#### Excerpted data ####

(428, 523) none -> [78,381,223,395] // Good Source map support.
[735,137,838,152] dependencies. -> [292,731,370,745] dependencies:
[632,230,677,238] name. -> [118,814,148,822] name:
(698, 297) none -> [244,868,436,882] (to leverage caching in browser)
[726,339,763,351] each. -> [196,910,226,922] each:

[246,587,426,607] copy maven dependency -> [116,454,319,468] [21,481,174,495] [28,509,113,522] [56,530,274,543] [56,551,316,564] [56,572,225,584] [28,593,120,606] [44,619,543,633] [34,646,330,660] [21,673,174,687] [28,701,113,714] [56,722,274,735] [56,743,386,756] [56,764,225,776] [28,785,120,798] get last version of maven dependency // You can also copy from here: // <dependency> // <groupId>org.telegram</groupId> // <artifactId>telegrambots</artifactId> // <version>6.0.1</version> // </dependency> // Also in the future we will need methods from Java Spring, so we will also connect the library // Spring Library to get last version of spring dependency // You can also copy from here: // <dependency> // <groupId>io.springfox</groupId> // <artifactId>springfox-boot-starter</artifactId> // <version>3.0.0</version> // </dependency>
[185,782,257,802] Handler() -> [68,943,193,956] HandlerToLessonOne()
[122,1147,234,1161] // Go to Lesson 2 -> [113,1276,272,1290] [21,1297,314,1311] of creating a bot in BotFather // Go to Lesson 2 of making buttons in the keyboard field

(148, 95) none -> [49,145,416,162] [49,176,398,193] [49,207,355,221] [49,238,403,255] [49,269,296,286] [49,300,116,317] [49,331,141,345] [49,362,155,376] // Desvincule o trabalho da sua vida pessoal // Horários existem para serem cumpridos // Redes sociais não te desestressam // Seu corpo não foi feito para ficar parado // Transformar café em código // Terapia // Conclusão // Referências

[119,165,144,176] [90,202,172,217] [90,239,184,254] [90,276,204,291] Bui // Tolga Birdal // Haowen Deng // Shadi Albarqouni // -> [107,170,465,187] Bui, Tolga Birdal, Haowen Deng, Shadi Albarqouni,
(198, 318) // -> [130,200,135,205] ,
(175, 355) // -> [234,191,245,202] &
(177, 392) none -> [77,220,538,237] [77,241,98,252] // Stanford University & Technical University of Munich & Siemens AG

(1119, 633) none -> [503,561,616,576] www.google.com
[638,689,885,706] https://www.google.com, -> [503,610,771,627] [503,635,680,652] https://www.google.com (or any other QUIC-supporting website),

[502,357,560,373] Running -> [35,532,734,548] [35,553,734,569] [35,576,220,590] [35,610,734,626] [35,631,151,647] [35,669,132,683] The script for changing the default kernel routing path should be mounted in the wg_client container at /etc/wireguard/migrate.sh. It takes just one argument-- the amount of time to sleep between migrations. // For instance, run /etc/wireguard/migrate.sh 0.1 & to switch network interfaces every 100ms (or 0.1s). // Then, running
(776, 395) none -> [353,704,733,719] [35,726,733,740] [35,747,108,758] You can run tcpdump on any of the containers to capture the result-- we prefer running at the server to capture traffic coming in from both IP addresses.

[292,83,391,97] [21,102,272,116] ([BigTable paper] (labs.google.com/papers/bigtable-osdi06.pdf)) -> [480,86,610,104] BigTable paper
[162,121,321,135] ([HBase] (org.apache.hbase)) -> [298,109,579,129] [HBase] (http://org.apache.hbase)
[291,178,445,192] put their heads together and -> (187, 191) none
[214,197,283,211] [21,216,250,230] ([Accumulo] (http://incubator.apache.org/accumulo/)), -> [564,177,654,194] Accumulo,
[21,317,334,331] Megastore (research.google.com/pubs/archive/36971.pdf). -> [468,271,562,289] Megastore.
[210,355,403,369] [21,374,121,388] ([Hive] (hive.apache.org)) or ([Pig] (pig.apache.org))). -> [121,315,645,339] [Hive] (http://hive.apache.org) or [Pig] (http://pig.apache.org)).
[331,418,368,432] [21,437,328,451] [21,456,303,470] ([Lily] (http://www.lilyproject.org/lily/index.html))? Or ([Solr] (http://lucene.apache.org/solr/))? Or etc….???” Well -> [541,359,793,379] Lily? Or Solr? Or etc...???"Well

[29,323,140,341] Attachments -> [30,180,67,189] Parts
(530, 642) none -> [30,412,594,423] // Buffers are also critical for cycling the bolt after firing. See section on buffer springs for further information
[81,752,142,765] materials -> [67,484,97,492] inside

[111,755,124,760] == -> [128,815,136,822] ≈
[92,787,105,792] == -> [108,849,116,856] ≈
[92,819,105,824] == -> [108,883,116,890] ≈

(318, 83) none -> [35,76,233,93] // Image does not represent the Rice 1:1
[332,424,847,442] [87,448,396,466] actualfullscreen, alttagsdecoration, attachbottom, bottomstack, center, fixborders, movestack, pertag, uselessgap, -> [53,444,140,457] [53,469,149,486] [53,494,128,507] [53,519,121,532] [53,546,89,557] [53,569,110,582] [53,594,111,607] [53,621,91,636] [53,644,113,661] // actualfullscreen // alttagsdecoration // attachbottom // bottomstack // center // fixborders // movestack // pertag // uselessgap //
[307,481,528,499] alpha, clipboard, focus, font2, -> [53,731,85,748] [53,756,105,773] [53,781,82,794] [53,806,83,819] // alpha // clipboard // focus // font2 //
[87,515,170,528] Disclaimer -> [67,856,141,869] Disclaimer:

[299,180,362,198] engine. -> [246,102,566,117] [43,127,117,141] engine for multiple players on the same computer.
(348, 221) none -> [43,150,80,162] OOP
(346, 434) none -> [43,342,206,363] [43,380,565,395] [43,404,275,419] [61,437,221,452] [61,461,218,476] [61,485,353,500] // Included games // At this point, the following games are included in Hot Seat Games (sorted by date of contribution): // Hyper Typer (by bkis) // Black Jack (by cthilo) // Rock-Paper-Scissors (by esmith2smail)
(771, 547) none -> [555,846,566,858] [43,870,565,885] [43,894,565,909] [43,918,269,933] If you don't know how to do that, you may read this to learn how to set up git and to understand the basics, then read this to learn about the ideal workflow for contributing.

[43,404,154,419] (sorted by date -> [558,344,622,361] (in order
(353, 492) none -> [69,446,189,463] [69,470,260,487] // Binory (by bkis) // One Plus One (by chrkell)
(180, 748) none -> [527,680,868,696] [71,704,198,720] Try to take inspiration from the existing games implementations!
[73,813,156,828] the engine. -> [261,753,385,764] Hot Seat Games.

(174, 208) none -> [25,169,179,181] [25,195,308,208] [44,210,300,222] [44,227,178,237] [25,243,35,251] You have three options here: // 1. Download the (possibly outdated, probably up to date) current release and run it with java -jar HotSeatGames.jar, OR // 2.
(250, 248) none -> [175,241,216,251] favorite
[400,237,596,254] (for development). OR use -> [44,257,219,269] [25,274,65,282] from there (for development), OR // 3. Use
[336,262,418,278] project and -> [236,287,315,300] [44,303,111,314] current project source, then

####

All lines that contain the word "engine" must be copied from the records above.

[299,180,362,198] engine. -> [246,102,566,117] [43,127,117,141] engine for multiple players on the same computer.
[73,813,156,828] the engine. -> [261,753,385,764] Hot Seat Games.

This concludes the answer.